L’éducatrice subit un stress post-traumatique et dut contacter le conseiller en prévention de la Province.
Parallèlement, elle fut en incapacité de travail, d’abord pour une durée d’un mois, incapacité qui fut prolongée à plusieurs reprises.
Elle ne put reprendre ses fonctions qu’après sept mois.
Une déclaration d’accident du travail fut faite mais il y eut refus de reconnaissance en raison d’absence d’événement soudain.
Par jugement du 12 mars 2024, le tribunal du travail du Hainaut, division Binche, reconnut l’accident du travail et ordonna une expertise.
La Communauté française interjette appel.
Moyens des parties devant la cour
Les parties sont opposées sur quatre points.
Le premier concerne le défaut de motivation formelle de la décision, dont la victime demande l’annulation pour ce motif, ce que conteste la partie appelante.
Sont également en litige la notion d’événement soudain de même que la condition de la survenance des faits dans le cours de l’exercice des fonctions.
Il s’agit de deux éléments de la définition de l’accident, visés à l’article 2 de la loi du 3 juillet 1967.
Enfin, au cas où l’accident serait reconnu, la Communauté française demande, vu la désignation d’un expert par le premier juge, qu’il n’y ait pas d’effet dévolutif de l’appel et que l’affaire lui soit renvoyée après confirmation de la mesure d’instruction.
La décision de la cour
Sur le premier point, étant l’exigence de motivation formelle conforme aux articles 2 et 3 de la loi du 29 juillet 1991 relative à la motivation formelle des actes administratifs, la cour rappelle que le juge a une compétence de pleine juridiction en matière d’accident du travail et que l’argument de nullité ou d’annulation est en quelque sorte « un tour pour rien » vu qu’il doit statuer et examiner le fond du droit.
Elle reprend ensuite la notion d’événement soudain, abordant également les questions de preuve.
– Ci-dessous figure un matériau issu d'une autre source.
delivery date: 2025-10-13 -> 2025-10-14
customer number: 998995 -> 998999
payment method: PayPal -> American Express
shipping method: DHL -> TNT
Après le rappel de la chronologie des faits de la journée du 17 février 2022 et de la réaction immédiate de sa supérieure vis-à-vis de la Fédération Wallonie Bruxelles précisant que l’éducatrice avait subi un choc et qu’elle n’avait pas immédiatement pu se rendre compte de l’erreur de destinataire, la cour fait le constat que l’intéressée a subi un stress post-traumatique.
Elle rappelle l’évolution médicale de l’incapacité, les lésions ayant également été admises par la Fédération Wallonie Bruxelles dans un courrier.
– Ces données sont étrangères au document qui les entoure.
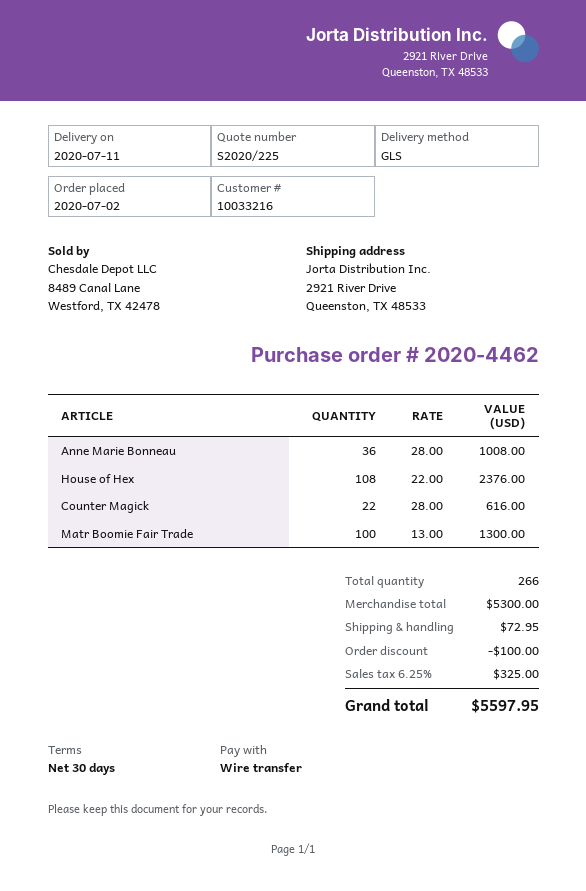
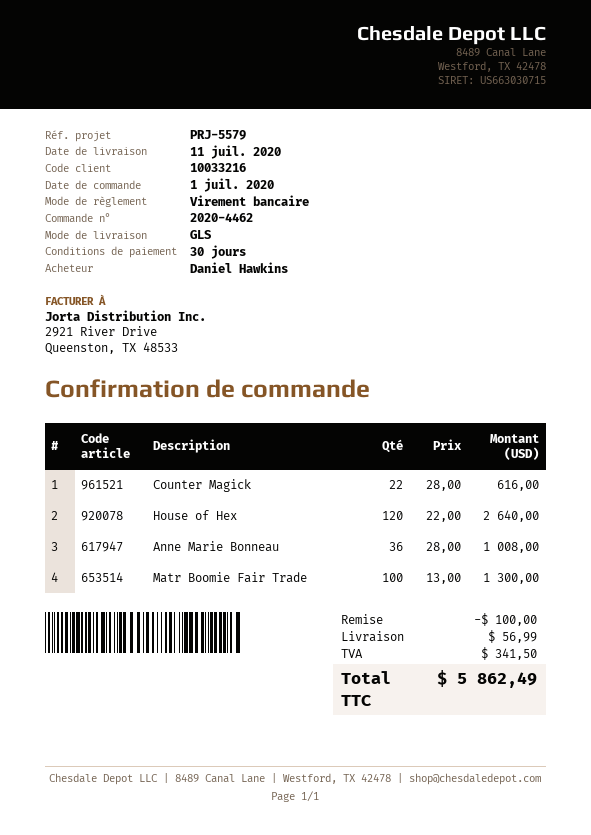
order date: 2020-07-02 -> 2020-07-01
House of Hex: 108 x 22.00 = 2376.00 -> 120 x 22.00 = 2640.00
shipping: 72.95 -> 56.99
tax: 325.00 -> 341.50
total: 5597.95 -> 5862.49

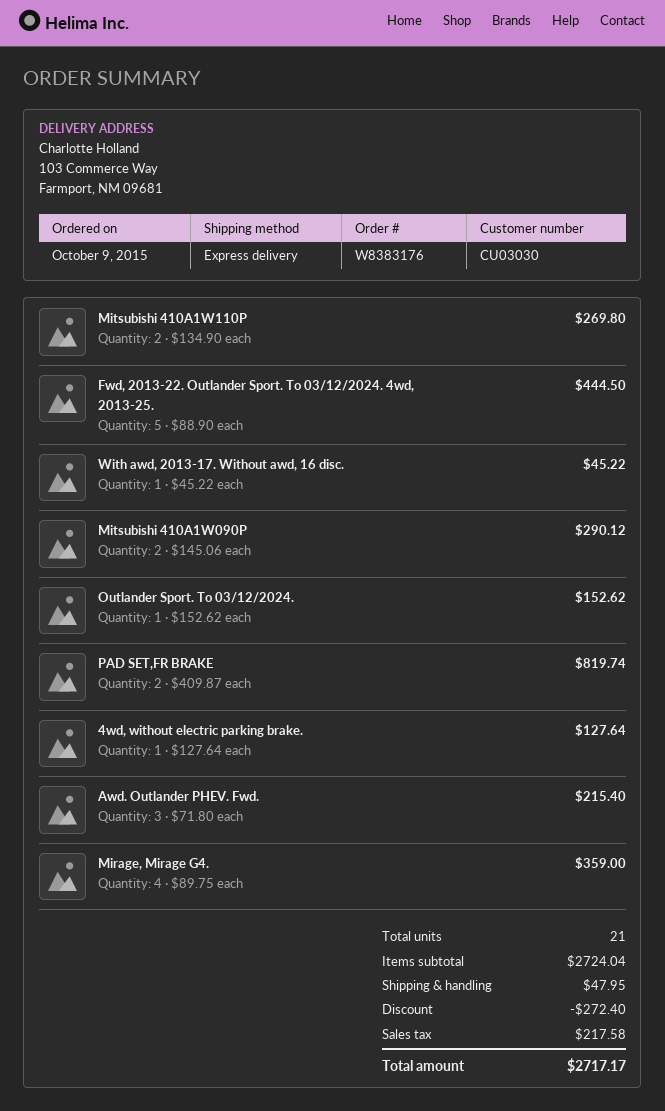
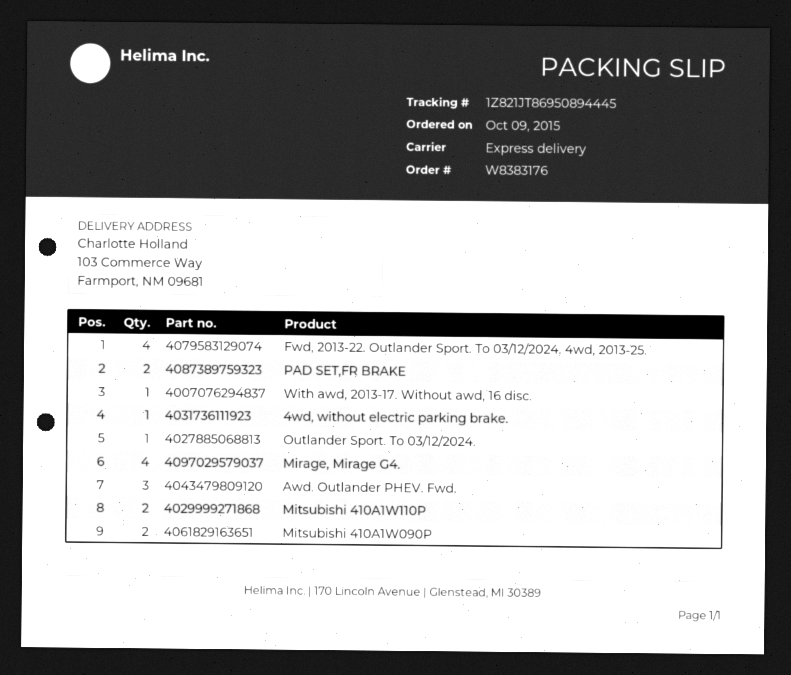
Fwd, 2013-22. Outlander Sport. To 03/12/2024. 4wd, 2013-25.: 5 -> 4

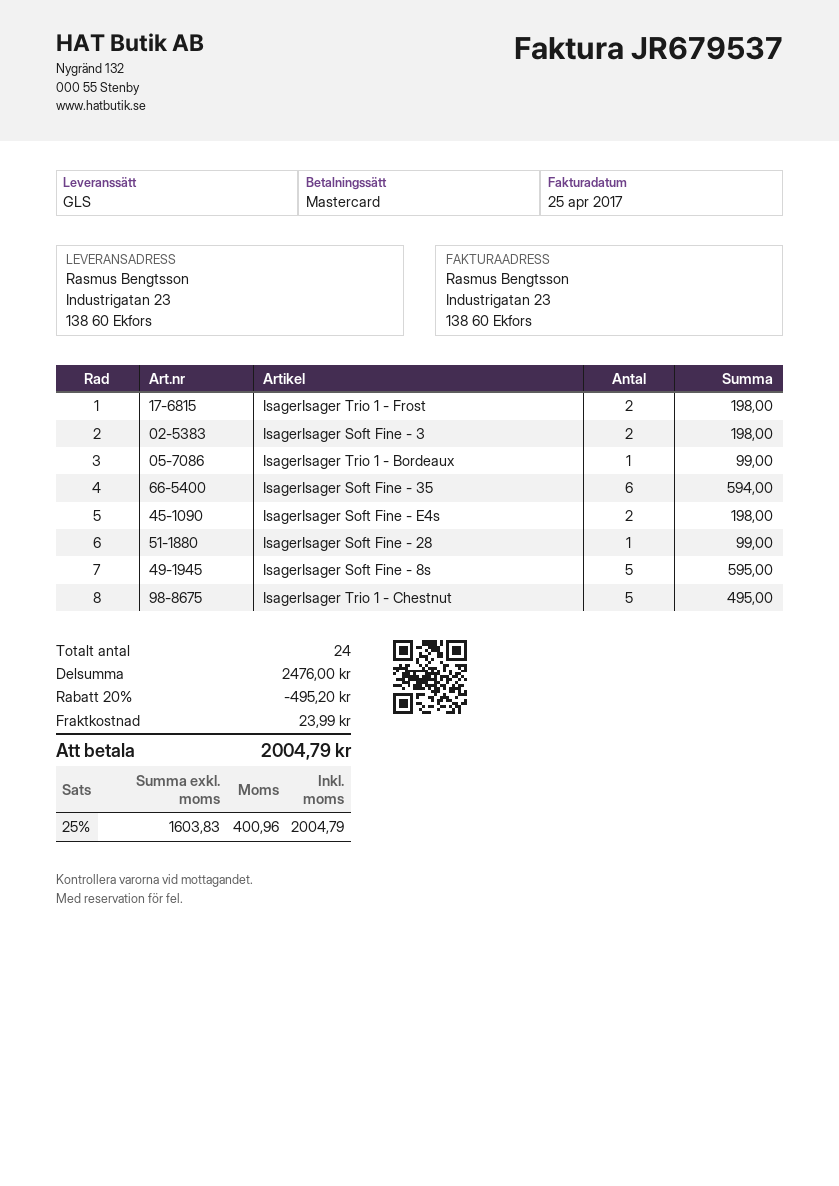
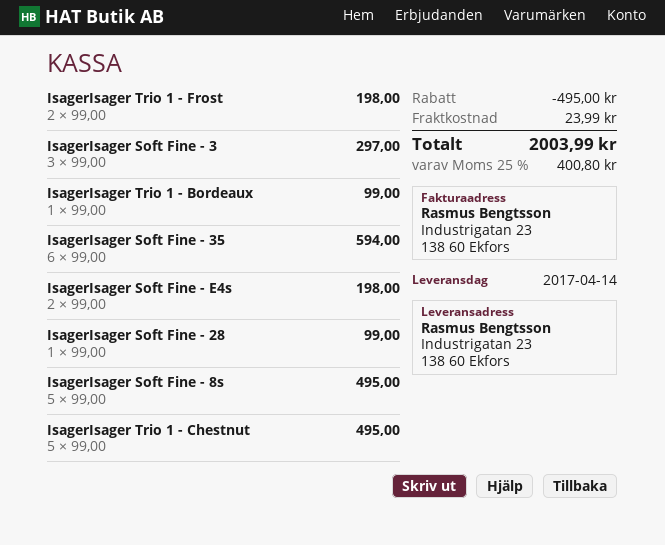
IsagerIsager Soft Fine - 3: 2 for 198.00 -> 3 for 297.00
IsagerIsager Soft Fine - 8s: 5 for 595.00 -> 5 for 495.00
discount: 495.20 -> 495.00
tax: 25% = 400.96 -> 25% = 400.80
total: 2004.79 -> 2003.99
Pour ce qui est de la survenance de l’accident dans le cours de l’exercice des fonctions, la cour rappelle que celui-ci est survenu à la poste, puisque l’intéressée y réceptionnait le courrier recommandé.
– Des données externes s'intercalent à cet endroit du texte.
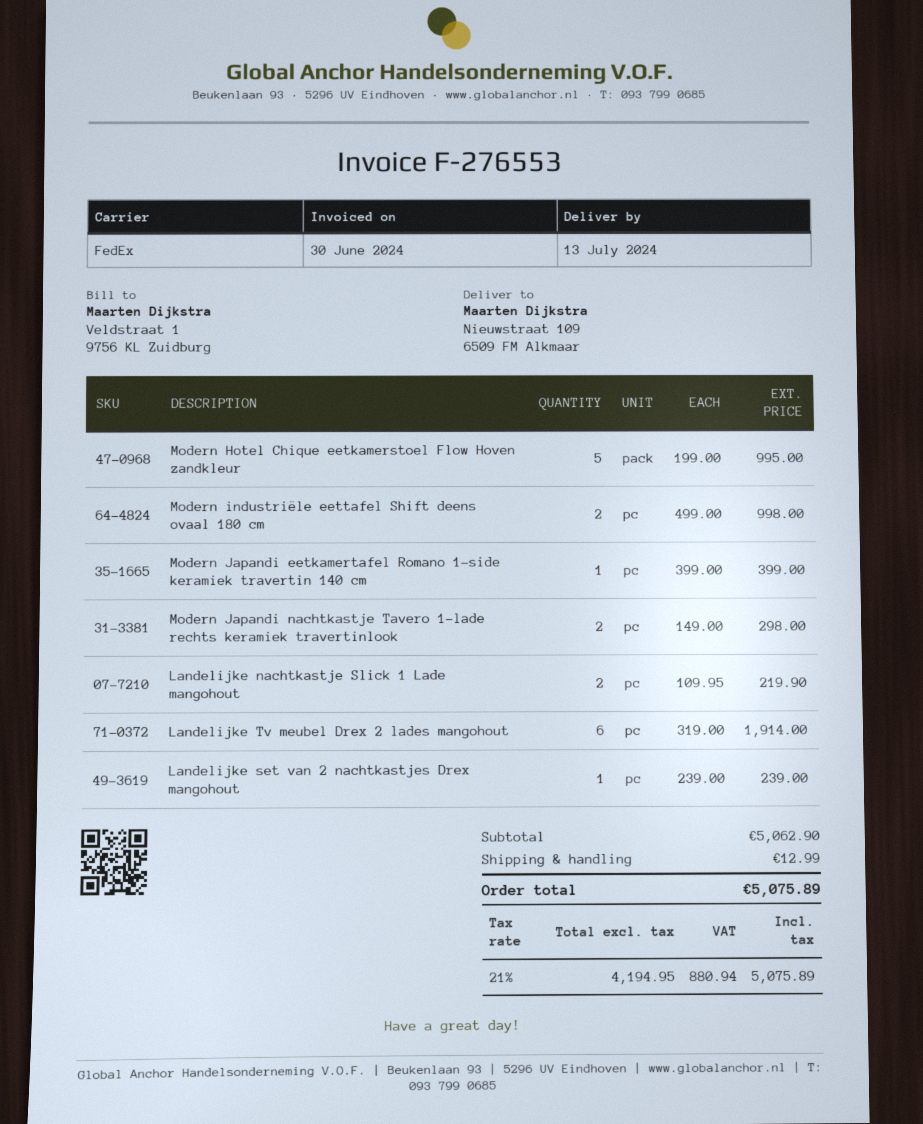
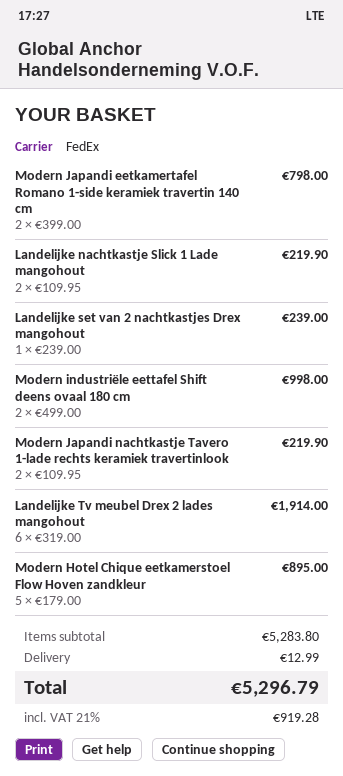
Modern Hotel Chique eetkamerstoel Flow Hoven zandkleur: 5 x 199.00 = 995.00 -> 5 x 179.00 = 895.00
Modern Japandi eetkamertafel Romano 1-side keramiek travertin 140 cm: 1 x 399.00 = 399.00 -> 2 x 399.00 = 798.00
Modern Japandi nachtkastje Tavero 1-lade rechts keramiek travertinlook: 2 x 149.00 = 298.00 -> 2 x 109.95 = 219.90
subtotal: 5062.90 -> 5283.80
tax: 21% = 880.94 -> 21% = 919.28
total: 5075.89 -> 5296.79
Pour la cour, toute personne exerçant des fonctions, qui est amenée à poser un acte en vue de réceptionner un document (remontrances ou rupture) se replace, ce faisant, dans le cadre de l’exercice de celles-ci.
Elle ne doit pas se trouver sur un lieu de travail au sens strict du terme, et ce dès lors que comme en l’espèce employeur a notifié sa décision par voie postale.
Par ailleurs, la cour relève que la relation de travail est toujours en cours à ce moment.
La circonstance que le courrier émane d’un autre pouvoir organisateur, c’est-à-dire un tiers à la relation de travail, n’y change rien.
Même envoyé par un tiers, le recommandé a en effet été adressé à l’intéressée du fait des fonctions qu’elle exerçait et la cour rappelle ici un extrait des travaux parlementaires de la loi du 3 juillet 1967, selon lesquels est couvert non seulement le dommage causé à un membre du personnel par un tiers en raison d’un acte antérieur accompli dans l’exercice des fonctions mais également tout dommage causé par un tiers du fait des fonctions.
Les travaux parlementaires poursuivent en reprenant le cas de l’agression où un agresseur voit dans le membre du personnel l’expression de l’autorité (représailles).
La disposition ne se limite pas cependant à ces hypothèses de représailles mais elle peut viser tout accident de travail causé par un tiers du fait des fonctions.
Enfin, pour ce qui est de l’absence d’effet dévolutif, conformément à l’article 1068 du Code judiciaire, dans la mesure où la cour a confirmé la mesure d’instruction, il y a renvoi devant le premier juge.